Omar Al-Kutobi, 24, and Mohammad Kiad, 25, were allegedly set to carry out their plan on Tuesday, but were thwarted at the 11th-hour when police raided their western Sydney home.

Neither of the men appeared in court on Thursday, but their lawyer Deone Provera said a bail application would be made at a later date.

The video is likely to be used by prosecutors to fight an expected bail application, to be heard at Central Local Court in Sydney on March 16.

Urgent review needed

The comments came as further details also emerged of how the two men came to be in Australia, prompting Immigration Minister Peter Dutton to order an urgent review.

AAP
Mohammad Kiad (left) and Omar Al-Kutobi have been charged with planning to undertake an imminent terrorist attack. Photo: AAP

Al-Kutobi, from Iraq, is believed to have arrived in Australia in 2009 using another person’s passport, and was given a protection visa before being granted citizenship in 2013.

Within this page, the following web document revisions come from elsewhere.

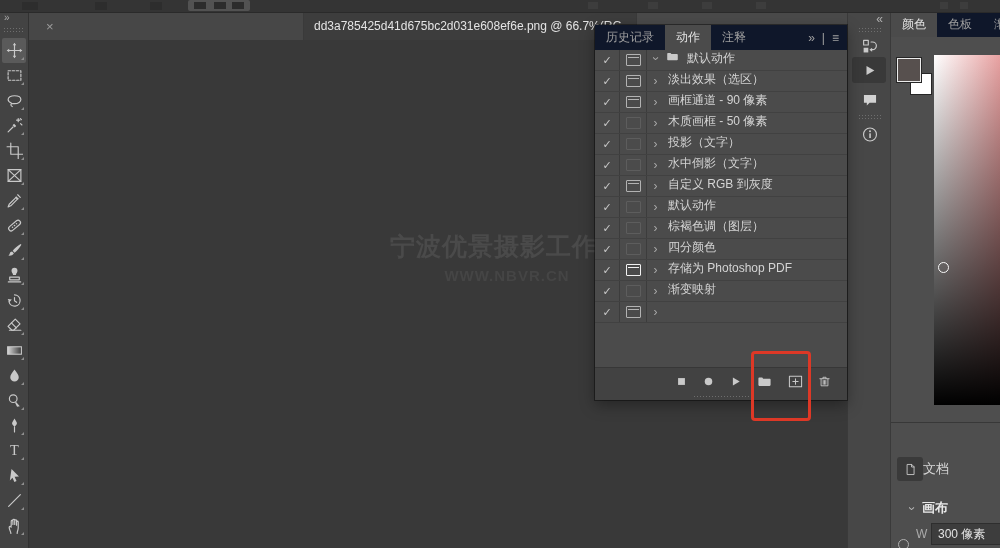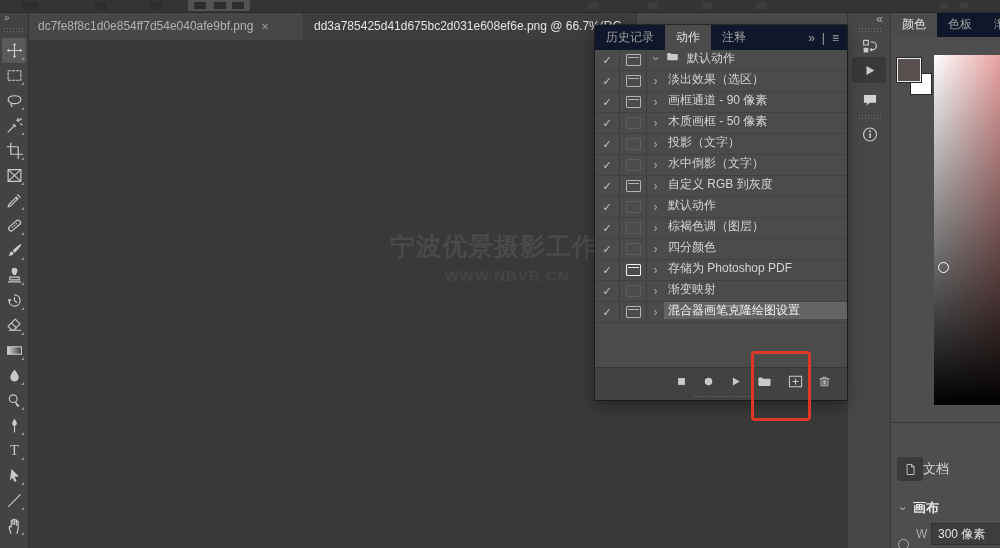--- a/index.html
+++ b/index.html
@@ -91,21 +91,21 @@
   #bg-swatch{position:absolute;left:20px;top:62px;width:20px;height:20px;background:#fff;box-shadow:0 0 0 1px #262626;z-index:1}
   #color-field{position:absolute;left:43px;top:43px;width:67px;height:350px;
       background:linear-gradient(to bottom,rgba(0,0,0,0),#000),linear-gradient(to right,#ffffff,#e8a0a0)}
   #color-marker{position:absolute;left:47px;top:250px;width:9px;height:9px;border:1.5px solid #fafafa;border-radius:50%;z-index:2}
   #props-divider{position:absolute;left:0;top:410px;width:100%;height:1px;background:#383838}
   #props-head{position:absolute;left:0;top:411px;width:110px}
   #doc-row{position:absolute;left:6px;top:445px;display:flex;align-items:center;}
   #doc-icon{width:26px;height:24px;background:#3a3a3a;border-radius:3px;display:flex;align-items:center;justify-content:center}
   #doc-icon svg{width:13px;height:15px}
   #doc-label{font-size:13px;color:#d6d6d6}
-  #canvas-section{position:absolute;left:6px;top:487px;display:flex;align-items:flex-end;gap:6px;color:#e8e8e8}
+  #canvas-section{position:absolute;left:15px;top:487px;display:flex;align-items:flex-end;gap:6px;color:#e8e8e8}
   #canvas-section .chev{width:10px;color:#b8b8b8}
   #canvas-section-label{font-size:13px;font-weight:bold}
   #w-row{position:absolute;left:0;top:511px;width:110px;height:24px}
   #w-label{position:absolute;left:25px;top:4px;font-size:12px;color:#ababab}
   #w-input{position:absolute;left:40px;top:0;width:72px;height:20px;background:#3d3d3d;border:1px solid #2e2e2e;color:#e2e2e2;font-size:12px;padding:0 0 0 6px;font-family:inherit;outline:none}
   #link-circle{position:absolute;left:7px;top:527px;width:9px;height:9px;border:1px solid #b0b0b0;border-radius:50%}
 </style>
 </head>
 <body>
 
@@ -253,21 +253,20 @@
         <div class="tool">
           <svg viewBox="0 0 16 16" aria-hidden="true">
             <path class="s" d="M4.6 15.5c0-2-1.6-3.4-1.6-5.8 0-1.1 1.5-1.3 1.9-.1M4.9 8.5V4c0-1 1.6-1 1.6 0v3M6.5 7V2.9c0-1 1.7-1 1.7 0V7M8.2 7V3.3c0-1 1.7-1 1.7 0v4.2M9.9 7.7V4.7c0-1 1.6-1 1.6 0v5.4c0 2.4-1 3.2-1 5.4"></path>
           </svg>
         </div>
       </div>
   </div>
 
   <div id="tab-bar">
     <div class="doctab" id="doctab-1">
-      <span class="lbl">dc7fe8f8c1d0e854ff7d54e040afe9bf.png</span>
       <span class="close">×</span>
     </div>
     <div class="doctab" id="doctab-2">
       <span class="lbl">dd3a785425d41d675bc2d031e608ef6e.png @ 66.7%(RG</span>
     </div>
   </div>
 
   <div id="canvas">
     <div id="watermark">
       <div id="wm-title">宁波优景摄影工作室</div>
@@ -414,21 +413,20 @@
             <span class="alabel">渐变映射</span>
           </span>
         </div>
         <div class="arow">
           <span class="ccheck">✓</span>
           <span class="cdlg">
             <span class="dlg on"></span>
           </span>
           <span class="cname">
             <span class="chev">›</span>
-            <span class="alabel selected">混合器画笔克隆绘图设置</span>
           </span>
         </div>
       </div>
     <div id="actions-spacer"></div>
     <div id="actions-footer">
         <div class="fbtn">
           <svg viewBox="0 0 16 16" aria-hidden="true">
             <rect class="f" x="3.8" y="3.8" width="8.4" height="8.4"></rect>
           </svg>
         </div>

Kiad entered Australia in 2012.

Mr Dutton said he had been advised one of the suspects might have flown to Australia with false documentation in 2009.

He said there were about 50,000 people who also arrived on boats around that time, hampering intelligence agencies’ ability to check every person thoroughly.

Al-Kutobi, however, arrived by plane.

“If the system is being overwhelmed by tens of thousands of people coming by boat, it doesn’t matter if they come by boat or plane, it’s pretty hard for the security agencies to conduct the thorough searches they need to conduct,” Mr Dutton said on Thursday.

There are dozens of Australians in Syria and Iraq fighting with Islamic State.

But defence officials said on Thursday that the terror group’s march in Iraq had been halted, prompting Islamic State – also known as Daesh – to throw raw recruits into the battlefront.

Chief of Joint Operations Vice Admiral David Johnston said Daesh was losing its fighting capability and effectiveness and was increasingly turning to home-made bombs and suicide bombers.